__What you will do__. Look below for the line with "text: More ->". Retype it and every line after it to the end, exactly, but leave out the pictures.

__Material for this exercise__.
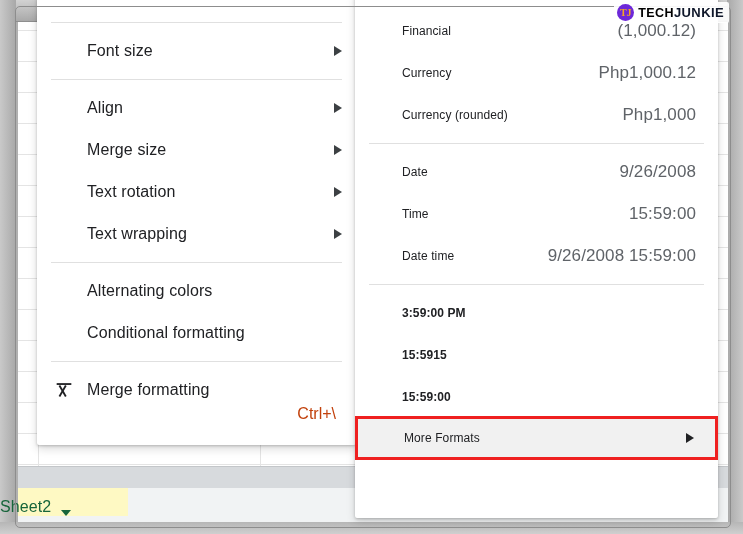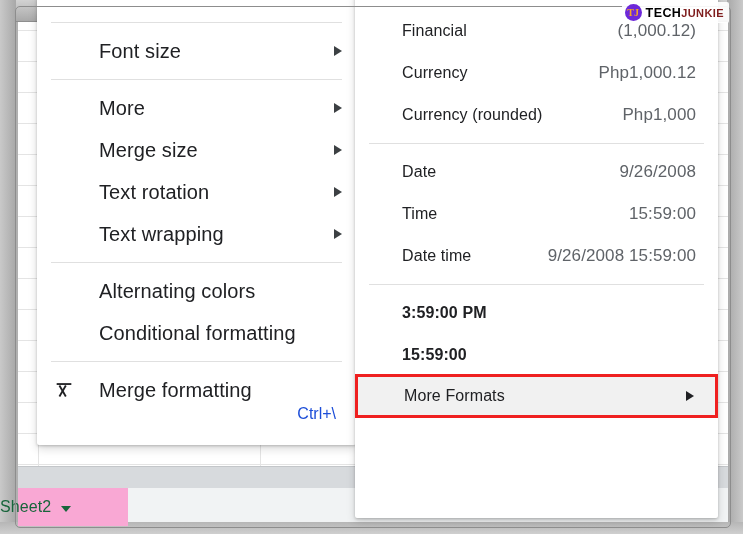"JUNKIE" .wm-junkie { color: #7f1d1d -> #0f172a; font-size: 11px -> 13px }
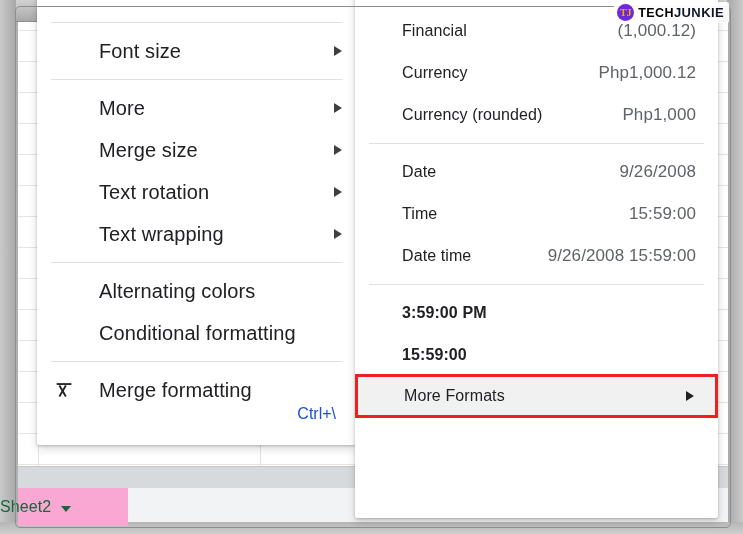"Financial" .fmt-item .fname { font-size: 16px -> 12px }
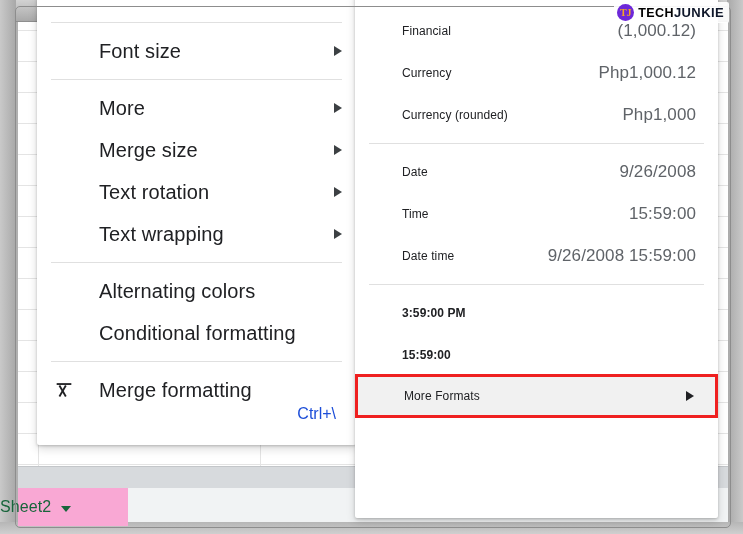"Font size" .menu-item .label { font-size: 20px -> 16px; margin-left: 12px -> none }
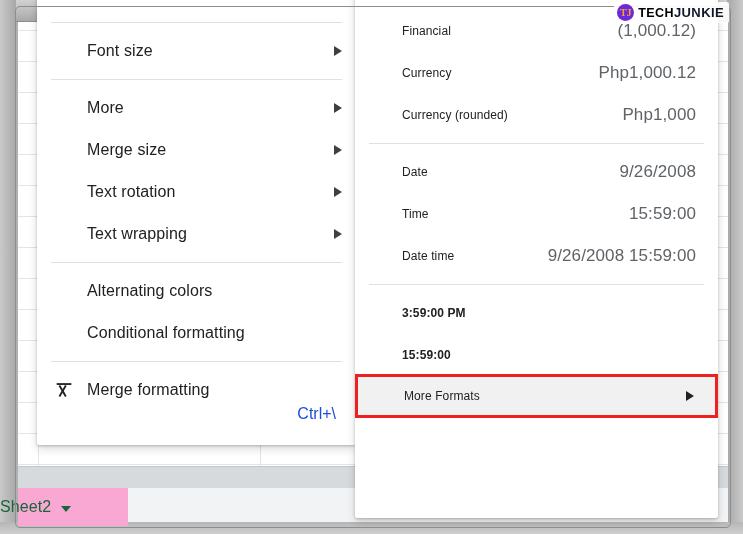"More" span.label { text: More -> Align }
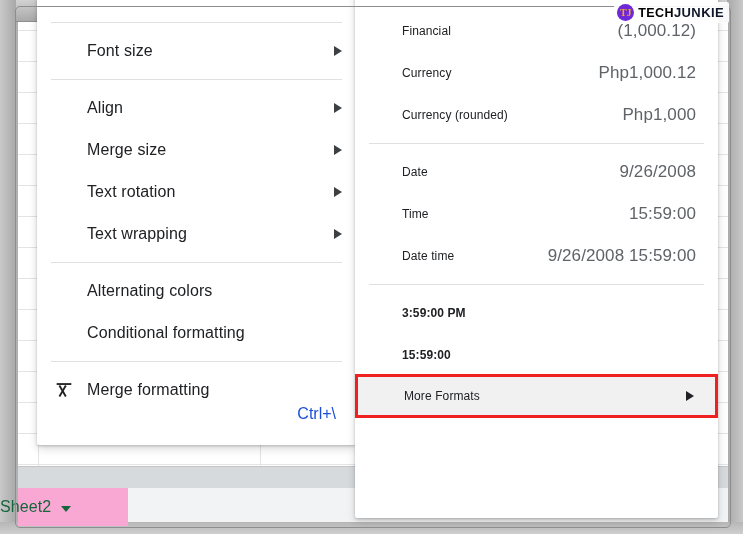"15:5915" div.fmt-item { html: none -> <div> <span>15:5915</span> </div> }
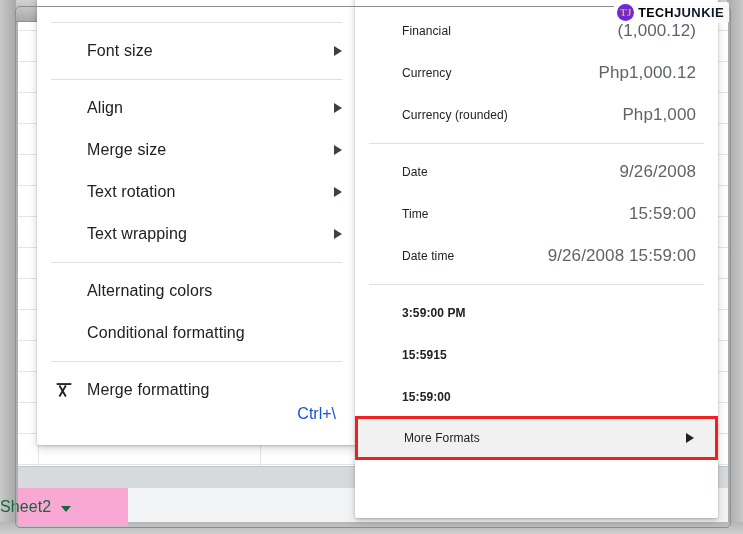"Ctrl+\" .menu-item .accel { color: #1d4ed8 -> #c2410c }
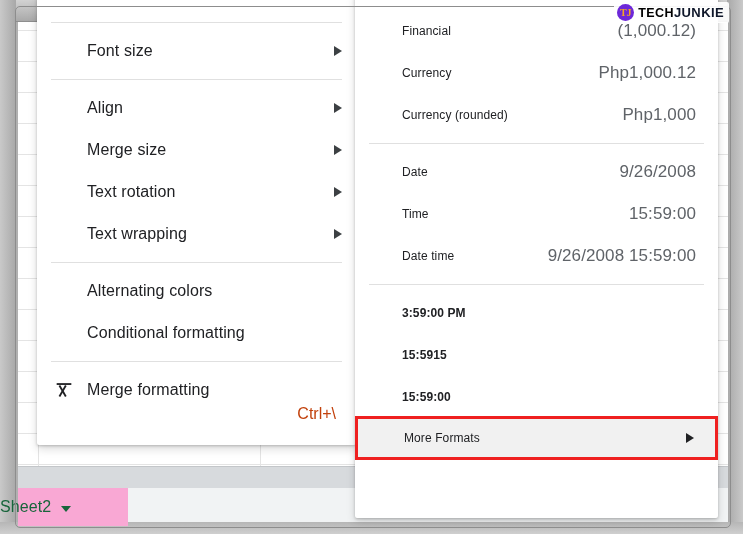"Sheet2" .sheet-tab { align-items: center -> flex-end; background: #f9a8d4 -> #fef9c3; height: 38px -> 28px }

__Answer to this exercise__.
"More" span.label { text: More -> Align }
"15:5915" div.fmt-item { html: none -> <div> <span>15:5915</span> </div> }
"Ctrl+\" .menu-item .accel { color: #1d4ed8 -> #c2410c }
"Sheet2" .sheet-tab { align-items: center -> flex-end; background: #f9a8d4 -> #fef9c3; height: 38px -> 28px }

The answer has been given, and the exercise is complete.